NoisyGL offers the following features:

  1. A unified data loader module for diverse datasets. You can customize the configuration file of the dataset (located in config/_dataset) to modify data splitting and preprocessing strategies.
  2. Generic noise injection schemes. These schemes (utils.labelnoise), widely used in previous studies, can comprehensively evaluate the robustness of each method.
  3. Generic Base_predictor class. NoisyGL provides a generic implementation template and API for different GLN predictors (predictors.Base_predictor). You can develop your methods by overriding specific methods.
  4. Integrated hyperparameter optimization tool. NoisyGL integrates Neural Network Intelligence (NNI) provided by Microsoft (hyperparam_opt.py). You can easily optimize and update hyperparameters for each method based on the instructions in the README.

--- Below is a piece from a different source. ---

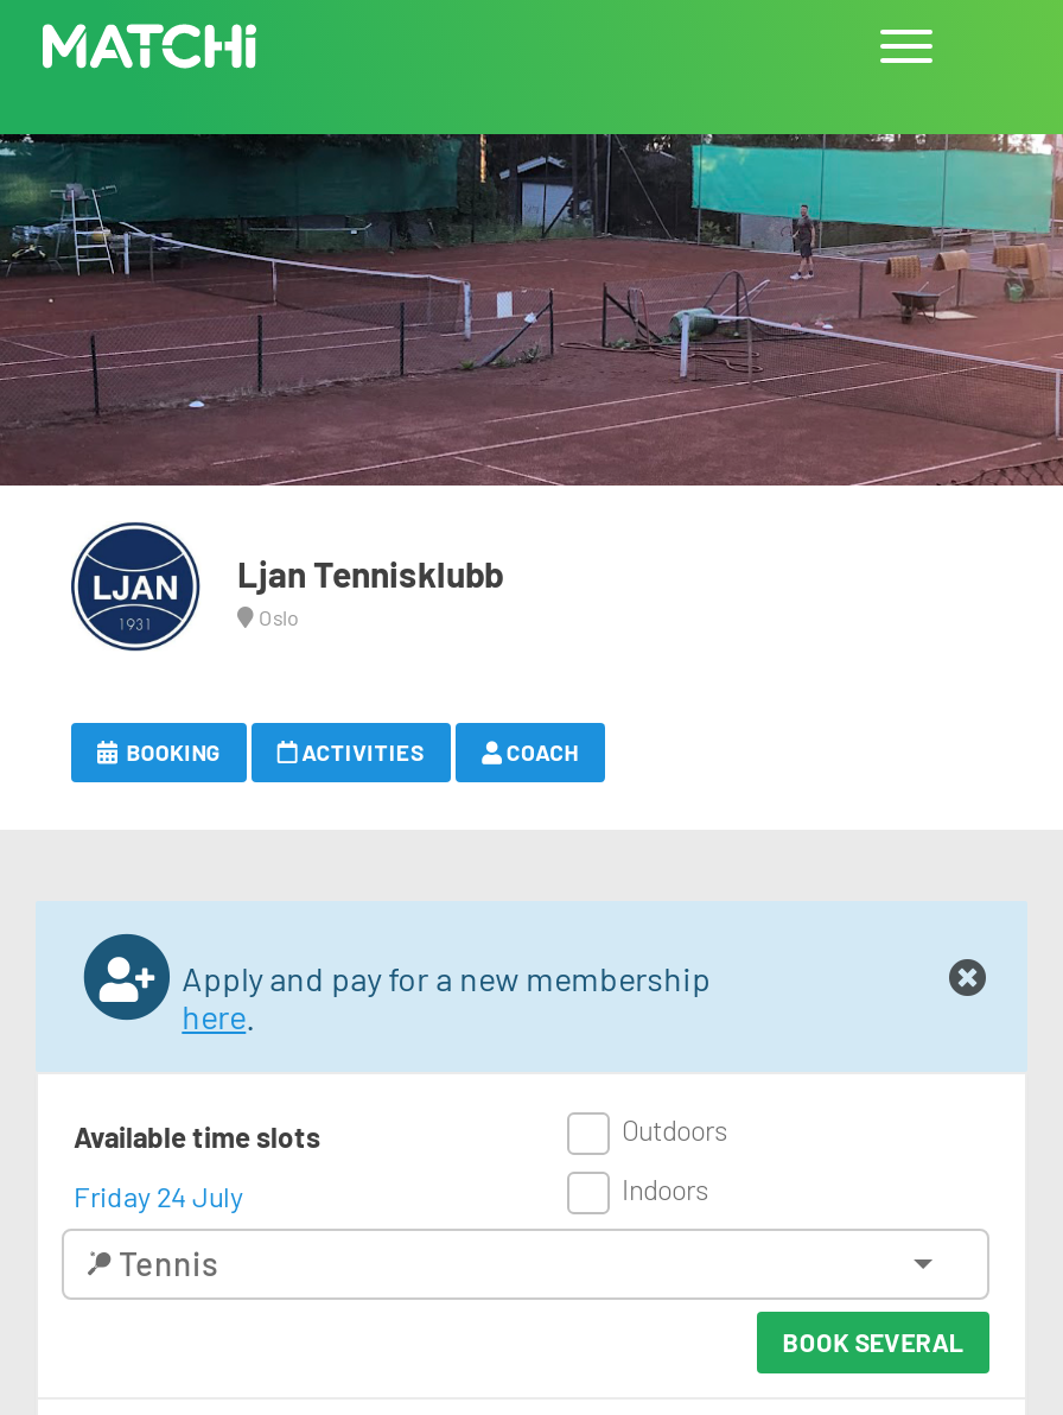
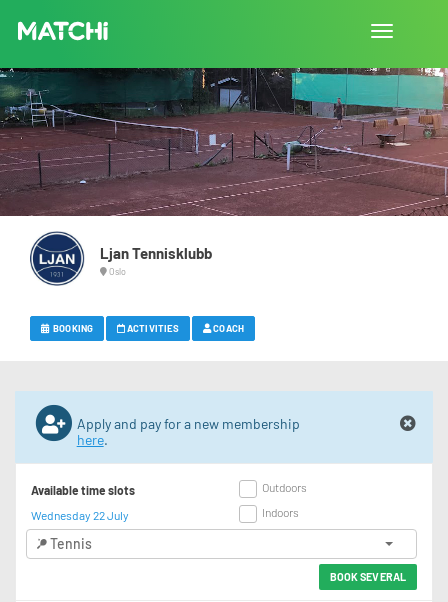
[74,1179,244,1212] Friday 24 July -> [31,508,129,522] Wednesday 22 July

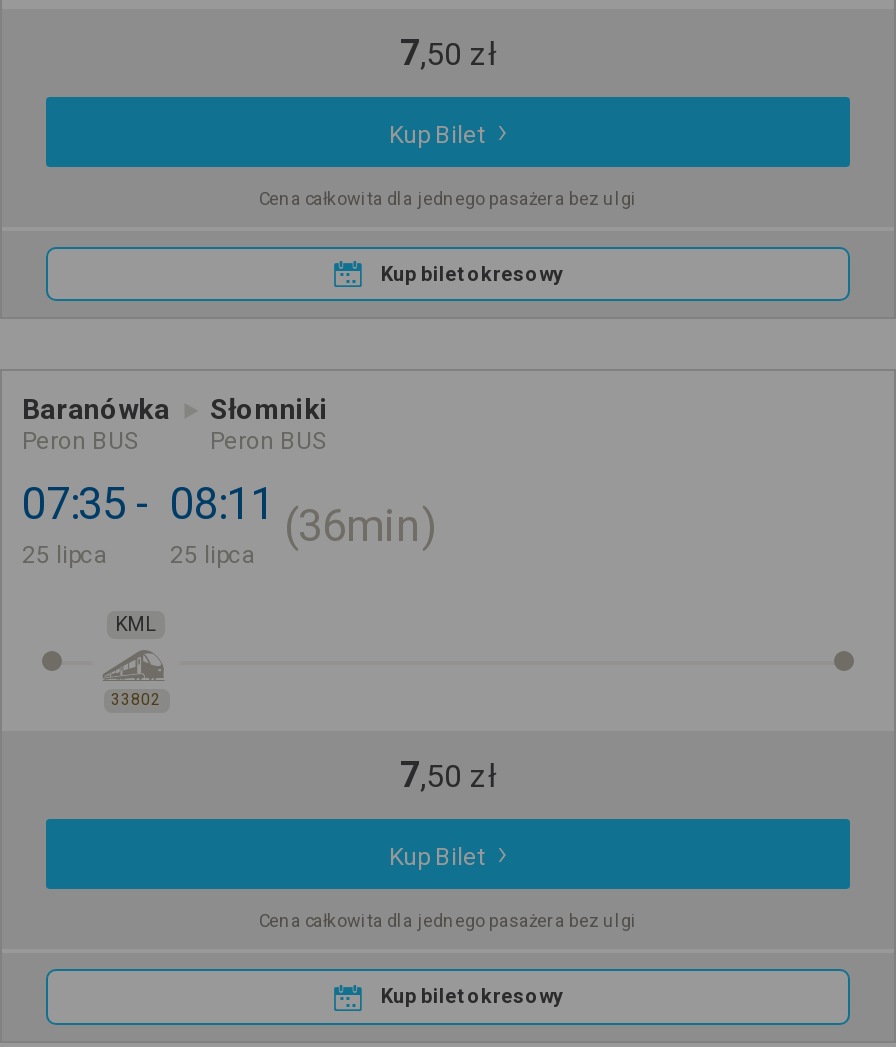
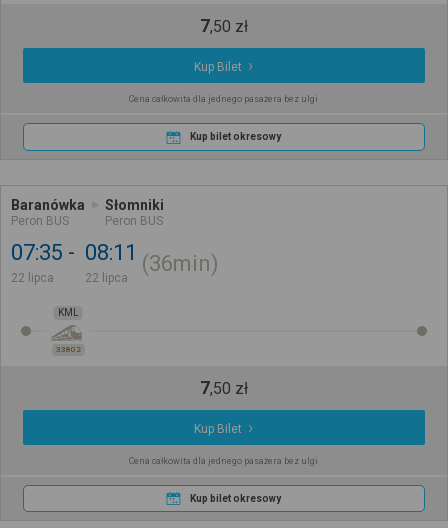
[22,541,108,569] 25 lipca -> [11,271,54,285] 22 lipca
[170,541,256,569] 25 lipca -> [85,271,128,285] 22 lipca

The above features provide you with convenience and freedom when using our library. You can modify the implementation details of specific methods, or add new modules to implement your novel methods within the framework we provide easily.

⚙️ Installation

Note: NoisyGL depends on PyTorch, PyTorch Geometric, PyTorch Sparse and PyTorch Cluster. To streamline the installation, NoisyGL does NOT install these libraries for you. Please install them from the above links for running NoisyGL.

⚙️ Required Dependencies:

  • Python 3.11+
  • torch>=2.1.0
  • pyg>=2.5.0
  • torch_sparse>=0.6.18
  • torch_cluster>=1.6.2
  • pandas
  • scipy
  • scikit-learn
  • ruamel
  • ruamel.yaml
  • nni
  • matplotlib
  • numpy
  • xlsxwriter

🚀 Quick Start

Run comprehensive benchmark.

python total_exp.py --runs 10 --methods gcn gin --datasets cora citeseer pubmed --noise_type clean uniform pair --noise_rate 0.1 0.2 --device cuda:0 --seed 3000

By running the command above, two methods 'gcn' and 'gin' will be tested on three datasets 'cora', 'citeseer', and 'pubmed' under different types and rates of label noise. Each experiment will run 10 times and the total results will be saved at ./log and named by the current timestamp. You can customize the combination of method, data, noise type, and noise rate by changing the corresponding arguments.

Run single experiment.

python single_exp.py --method gcn --data cora --noise_type uniform --noise_rate 0.1 --device cuda:0 --seed 3000

This command runs a single experiment in debug mode and is usually used for debugging. By running this, detailed experiment information will be printed on the terminal, which can be used to locate the problem.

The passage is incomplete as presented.